Preliminary proteomic analysis indicated the underlying mechanisms of MALAT1 in CRC
To investigate the difference of protein levels between HCT116 siMALAT1 and HCT116 siNC, we extracted total proteins of stably transfected cells and then conducted iTRAQ proteomic analysis. The amounts of the total identified and quantified proteins as well as differentially expressed proteins are separately summarized in Supplemental Table S2-3. Twenty-seven proteins (quantitative ratio over 1.3) were found to be upregulated, whereas 46 proteins (quantitative ratio less than 0.77) were downregulated. Volcano plot displayed the top 10 up- and downregulated proteins in HCT116 siMALAT1 compared with HCT116 siNC (Fig. 7A and Table S4-5); the green ball represented downregulated proteins and the red ball represented upregulated ones.
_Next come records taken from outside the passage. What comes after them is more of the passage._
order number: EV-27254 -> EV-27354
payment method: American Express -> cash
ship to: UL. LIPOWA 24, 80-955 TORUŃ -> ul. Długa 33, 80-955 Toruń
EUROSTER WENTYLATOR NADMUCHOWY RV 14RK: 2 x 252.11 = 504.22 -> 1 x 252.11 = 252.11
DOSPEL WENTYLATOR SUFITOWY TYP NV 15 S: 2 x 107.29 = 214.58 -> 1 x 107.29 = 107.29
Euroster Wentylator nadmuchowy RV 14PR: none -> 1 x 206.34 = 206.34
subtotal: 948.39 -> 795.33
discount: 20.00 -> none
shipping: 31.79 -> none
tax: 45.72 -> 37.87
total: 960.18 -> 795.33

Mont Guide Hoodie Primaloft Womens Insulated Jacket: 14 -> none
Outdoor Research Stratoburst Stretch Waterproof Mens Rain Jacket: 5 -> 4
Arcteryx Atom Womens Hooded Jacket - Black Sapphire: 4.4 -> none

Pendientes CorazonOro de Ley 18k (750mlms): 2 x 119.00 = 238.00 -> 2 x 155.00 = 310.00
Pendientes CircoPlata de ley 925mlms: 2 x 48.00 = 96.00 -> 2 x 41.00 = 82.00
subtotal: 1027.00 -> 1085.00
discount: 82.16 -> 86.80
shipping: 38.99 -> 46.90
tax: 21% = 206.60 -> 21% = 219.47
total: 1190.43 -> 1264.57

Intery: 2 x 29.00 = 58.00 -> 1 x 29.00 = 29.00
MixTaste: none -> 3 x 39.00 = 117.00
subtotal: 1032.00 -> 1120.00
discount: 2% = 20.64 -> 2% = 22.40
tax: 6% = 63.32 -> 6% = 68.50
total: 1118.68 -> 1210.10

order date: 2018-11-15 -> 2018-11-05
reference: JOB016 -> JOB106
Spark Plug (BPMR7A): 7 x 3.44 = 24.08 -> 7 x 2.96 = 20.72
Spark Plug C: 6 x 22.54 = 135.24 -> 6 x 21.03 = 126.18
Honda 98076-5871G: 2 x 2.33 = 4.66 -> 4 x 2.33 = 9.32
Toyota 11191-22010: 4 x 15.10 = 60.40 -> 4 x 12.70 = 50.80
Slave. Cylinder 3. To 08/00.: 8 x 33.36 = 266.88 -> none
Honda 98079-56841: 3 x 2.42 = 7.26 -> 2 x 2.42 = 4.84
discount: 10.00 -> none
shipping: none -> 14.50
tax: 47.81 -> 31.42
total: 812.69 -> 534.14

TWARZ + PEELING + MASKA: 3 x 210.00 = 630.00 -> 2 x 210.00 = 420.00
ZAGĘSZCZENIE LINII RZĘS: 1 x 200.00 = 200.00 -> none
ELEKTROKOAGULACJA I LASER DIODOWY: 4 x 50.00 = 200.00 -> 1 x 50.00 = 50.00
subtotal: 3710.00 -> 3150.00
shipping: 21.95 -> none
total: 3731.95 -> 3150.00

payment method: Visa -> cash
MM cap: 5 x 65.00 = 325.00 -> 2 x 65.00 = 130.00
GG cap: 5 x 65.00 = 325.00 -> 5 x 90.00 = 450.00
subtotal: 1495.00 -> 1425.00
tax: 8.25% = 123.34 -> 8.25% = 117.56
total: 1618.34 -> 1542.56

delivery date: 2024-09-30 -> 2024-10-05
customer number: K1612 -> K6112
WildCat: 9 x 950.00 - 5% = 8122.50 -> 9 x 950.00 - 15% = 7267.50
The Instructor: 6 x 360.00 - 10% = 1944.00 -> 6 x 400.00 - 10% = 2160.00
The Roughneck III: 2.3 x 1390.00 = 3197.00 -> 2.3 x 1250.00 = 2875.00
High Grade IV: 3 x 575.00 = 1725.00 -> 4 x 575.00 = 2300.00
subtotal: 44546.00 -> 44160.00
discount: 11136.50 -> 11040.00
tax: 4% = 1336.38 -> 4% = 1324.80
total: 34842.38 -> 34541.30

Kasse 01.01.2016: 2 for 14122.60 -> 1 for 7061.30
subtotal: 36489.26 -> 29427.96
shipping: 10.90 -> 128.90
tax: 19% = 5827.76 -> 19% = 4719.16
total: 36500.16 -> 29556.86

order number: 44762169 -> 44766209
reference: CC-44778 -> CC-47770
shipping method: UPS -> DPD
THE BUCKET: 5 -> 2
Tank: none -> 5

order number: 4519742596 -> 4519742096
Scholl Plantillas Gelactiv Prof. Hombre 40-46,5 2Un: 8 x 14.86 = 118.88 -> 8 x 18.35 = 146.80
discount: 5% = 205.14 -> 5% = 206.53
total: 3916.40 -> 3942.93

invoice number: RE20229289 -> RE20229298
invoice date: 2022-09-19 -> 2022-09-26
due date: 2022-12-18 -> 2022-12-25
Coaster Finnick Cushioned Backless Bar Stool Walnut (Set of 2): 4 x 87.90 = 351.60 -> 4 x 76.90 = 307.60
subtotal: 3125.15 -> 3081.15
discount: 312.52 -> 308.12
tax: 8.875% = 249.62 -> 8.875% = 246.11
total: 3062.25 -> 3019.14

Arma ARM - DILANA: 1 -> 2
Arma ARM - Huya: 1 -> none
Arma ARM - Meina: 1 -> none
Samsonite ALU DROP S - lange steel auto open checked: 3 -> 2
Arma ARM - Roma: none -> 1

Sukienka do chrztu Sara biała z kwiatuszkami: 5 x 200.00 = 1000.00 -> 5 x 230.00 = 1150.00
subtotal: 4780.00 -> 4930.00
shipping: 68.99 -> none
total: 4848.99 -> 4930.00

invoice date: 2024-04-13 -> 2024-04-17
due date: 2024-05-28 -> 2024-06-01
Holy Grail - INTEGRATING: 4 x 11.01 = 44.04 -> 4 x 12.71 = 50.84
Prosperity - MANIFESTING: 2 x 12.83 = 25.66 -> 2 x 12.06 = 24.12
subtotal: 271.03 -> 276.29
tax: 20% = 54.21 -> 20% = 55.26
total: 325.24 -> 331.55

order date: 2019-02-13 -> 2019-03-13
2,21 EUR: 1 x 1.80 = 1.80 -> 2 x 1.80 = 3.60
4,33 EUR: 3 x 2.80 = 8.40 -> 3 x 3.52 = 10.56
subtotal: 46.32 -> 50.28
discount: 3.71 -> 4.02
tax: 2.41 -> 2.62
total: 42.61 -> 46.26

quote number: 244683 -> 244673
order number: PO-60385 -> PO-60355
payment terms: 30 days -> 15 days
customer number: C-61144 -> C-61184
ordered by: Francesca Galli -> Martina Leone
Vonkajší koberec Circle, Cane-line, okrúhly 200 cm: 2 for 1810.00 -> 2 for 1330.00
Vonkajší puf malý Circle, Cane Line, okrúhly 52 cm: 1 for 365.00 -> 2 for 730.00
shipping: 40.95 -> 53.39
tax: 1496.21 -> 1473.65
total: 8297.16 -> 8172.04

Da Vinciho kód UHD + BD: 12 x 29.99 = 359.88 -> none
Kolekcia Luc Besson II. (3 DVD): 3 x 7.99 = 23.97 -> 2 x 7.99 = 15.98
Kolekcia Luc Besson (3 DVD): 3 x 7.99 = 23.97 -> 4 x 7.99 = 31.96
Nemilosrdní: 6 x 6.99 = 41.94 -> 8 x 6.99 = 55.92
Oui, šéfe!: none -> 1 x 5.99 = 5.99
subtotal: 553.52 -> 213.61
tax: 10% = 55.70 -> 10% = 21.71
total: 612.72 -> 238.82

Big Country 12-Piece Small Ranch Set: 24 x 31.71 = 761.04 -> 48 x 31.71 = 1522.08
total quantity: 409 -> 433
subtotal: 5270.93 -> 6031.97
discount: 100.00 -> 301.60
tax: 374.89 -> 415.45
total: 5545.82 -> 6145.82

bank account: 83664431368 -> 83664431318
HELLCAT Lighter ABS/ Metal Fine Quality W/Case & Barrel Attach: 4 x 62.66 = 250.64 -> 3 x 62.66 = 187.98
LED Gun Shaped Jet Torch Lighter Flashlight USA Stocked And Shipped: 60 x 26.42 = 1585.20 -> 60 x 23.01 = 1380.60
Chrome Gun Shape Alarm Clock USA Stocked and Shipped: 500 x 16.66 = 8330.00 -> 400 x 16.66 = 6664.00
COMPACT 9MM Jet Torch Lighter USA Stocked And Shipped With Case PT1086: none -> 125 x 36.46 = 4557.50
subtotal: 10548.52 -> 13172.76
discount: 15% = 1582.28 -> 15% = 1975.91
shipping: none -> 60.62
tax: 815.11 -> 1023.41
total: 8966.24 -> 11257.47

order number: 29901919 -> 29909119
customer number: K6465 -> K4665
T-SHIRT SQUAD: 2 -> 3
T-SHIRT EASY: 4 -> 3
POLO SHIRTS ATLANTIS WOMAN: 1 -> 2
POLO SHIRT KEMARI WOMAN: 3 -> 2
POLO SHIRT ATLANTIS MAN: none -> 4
To further analyze their functions, the differentially-abundant proteins (DAPs) were categorized into the major Gene Ontology (GO) categories—biological process (BP), cellular component (CC), and molecular function (MF)—based on their GO annotations. The mainly enriched proteins in BP were related with the following terms: protein maturation by protein folding, regulation of protein depolymerization, regulation of protein complex disassembly, ensheathment of neurons, and protein maturation (Fig. 7B). In the CC category, the predominantly enriched terms were elongin complex, Flemming body, F-actin capping protein complex, dynactin complex, and microtubule associated complex (Fig. 7C). The DAPs in the MF category were connected with the following terms: complement component C1q binding, protein complex binding, macromolecular complex binding, complement binding, and opsonin binding (Fig. 7D). The detailed results of GO enrichment analysis are given in Supplemental Table S6-8. To further investigate the discrepancy between the cellular pathways of HCT116 siMALAT1 and HCT116 siNC, KEGG enrichment analysis was performed via DAVID. The results indicated that the whole DAPs mapped to 34 KEGG pathways. The pathways of the DAPs based on the KEGG database are shown in Fig. 7E. The maximal number of DAPs were enriched in the glycosaminoglycan degradation, human immunodeficiency virus 1 infection, Ubiquitin-mediated proteolysis, glycosphingolipid biosynthesis-globo and isoglobo series, and lysosome pathways, detailed results of which can be found in Supplemental Table S9. These signaling pathways may play an crucial role in MALAT1 silencing HCT116, and more research ought to be carried out on them.